From early on, a crew of theorists, Craig Owens, Douglas Crimp, and Laura Mulvey among them, canonized Sherman as a brow-furrowing, super-serious artist, making work about weighty postmodern concerns. But it is equally true that Sherman is an artist who loves to goof around. Just look at a work of her mugging meanly for the camera in the spirit of a silent-movie villainess, her face bobbing on an ocean of fur, or at a piece in which her distorted faces resemble an anthropomorphized turtle in a wig, poking its head out of a satin shell.

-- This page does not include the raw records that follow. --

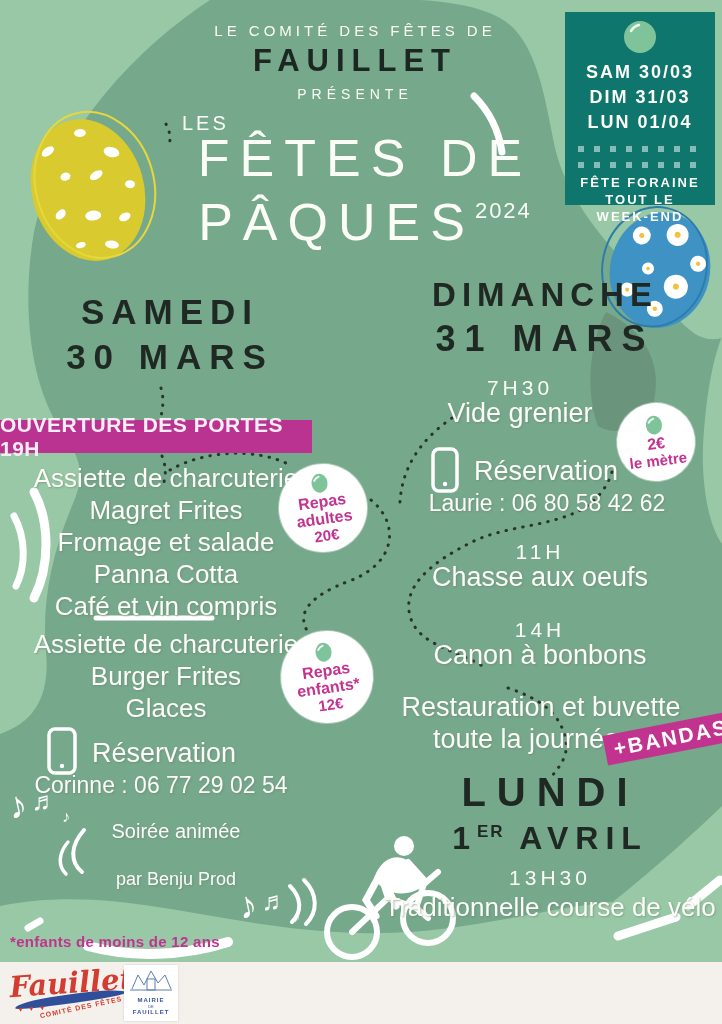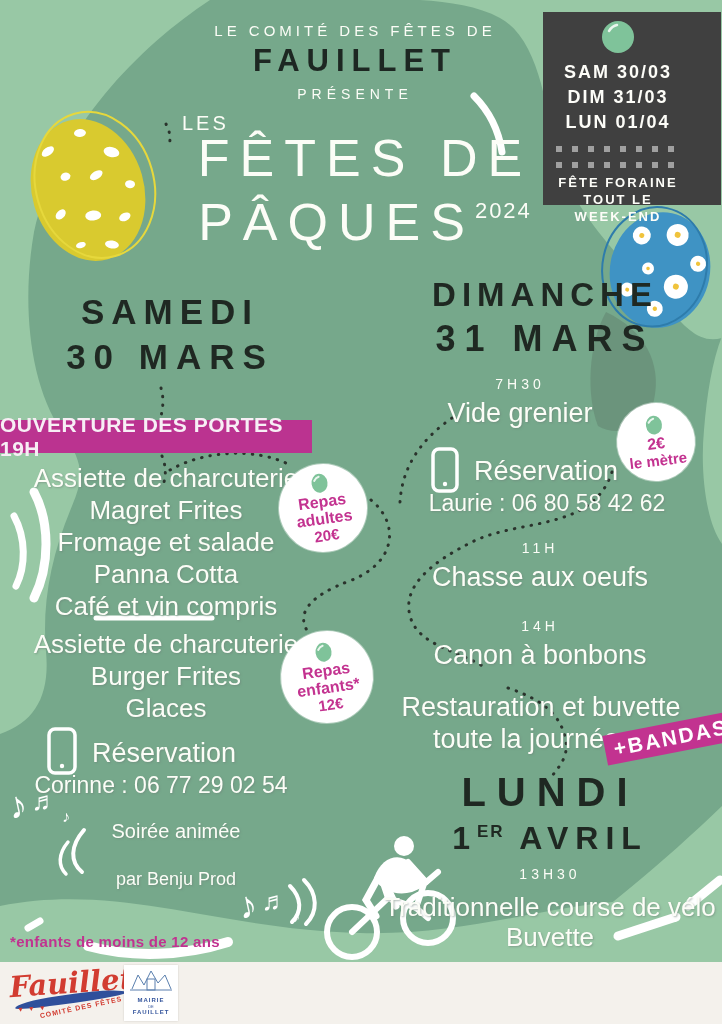"SAM 30/03" .date-box { background: #404040 -> #0f766e; left: 543px -> 565px; width: 178px -> 150px }
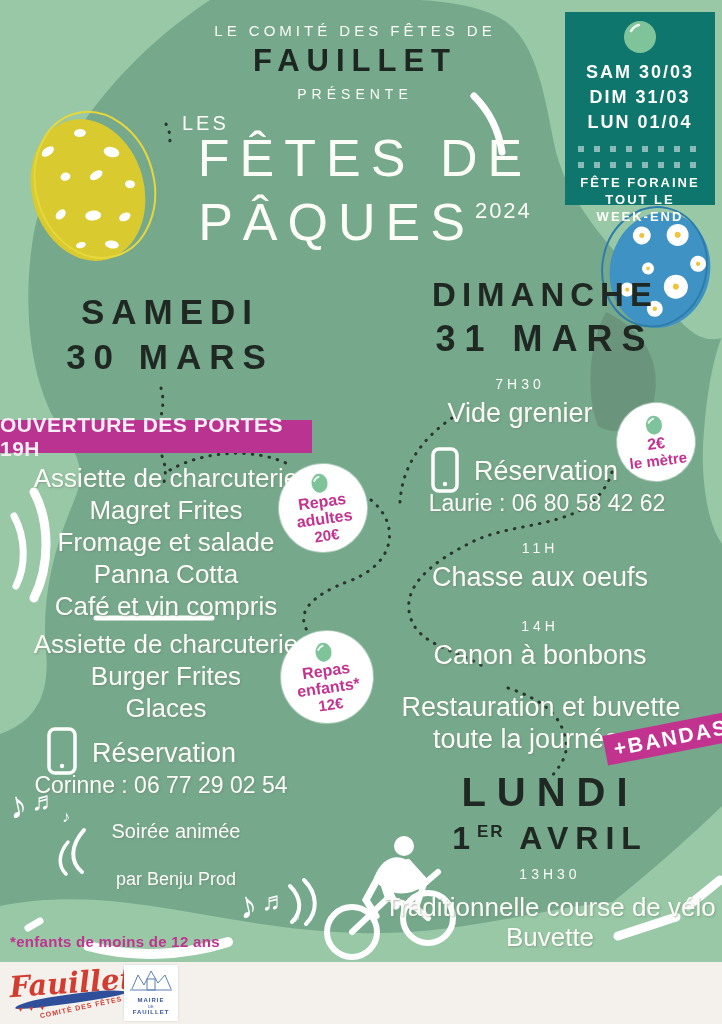"7H30" .ev-time { font-size: 14px -> 21px }
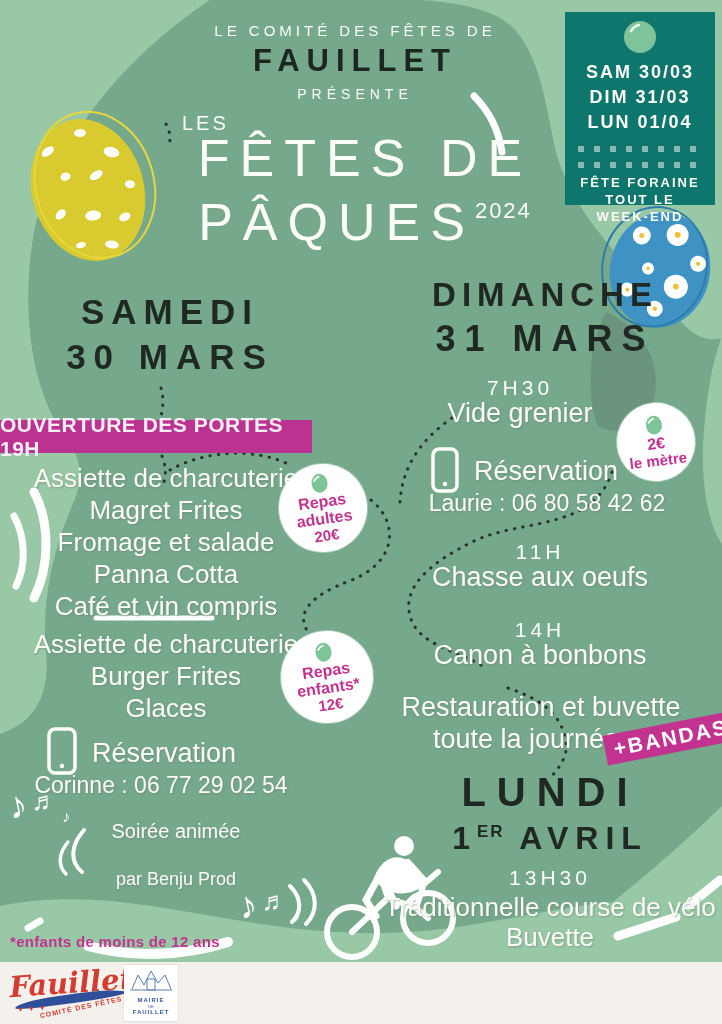"Buvette" div.abs { html: <div>Buvette</div> -> none }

To my mind, a critical shibboleth that has hobbled interpretations of Sherman’s work is the notion that it is concerned with the endless mutability of the self, and reflects the purported truth that our identities are little more than a cloud of floating signifiers and refractions of media images. How tiresomely PoMo. This show drives home what Sherman has always been getting after: the tumultuous relationship between the persona and the person, between our masks and what they conceal. These characters, with their freaky, roiled features, seem to teeter on the edge of a breakdown, as if, after all the years of posturing and posing, the façade is finally about to give way.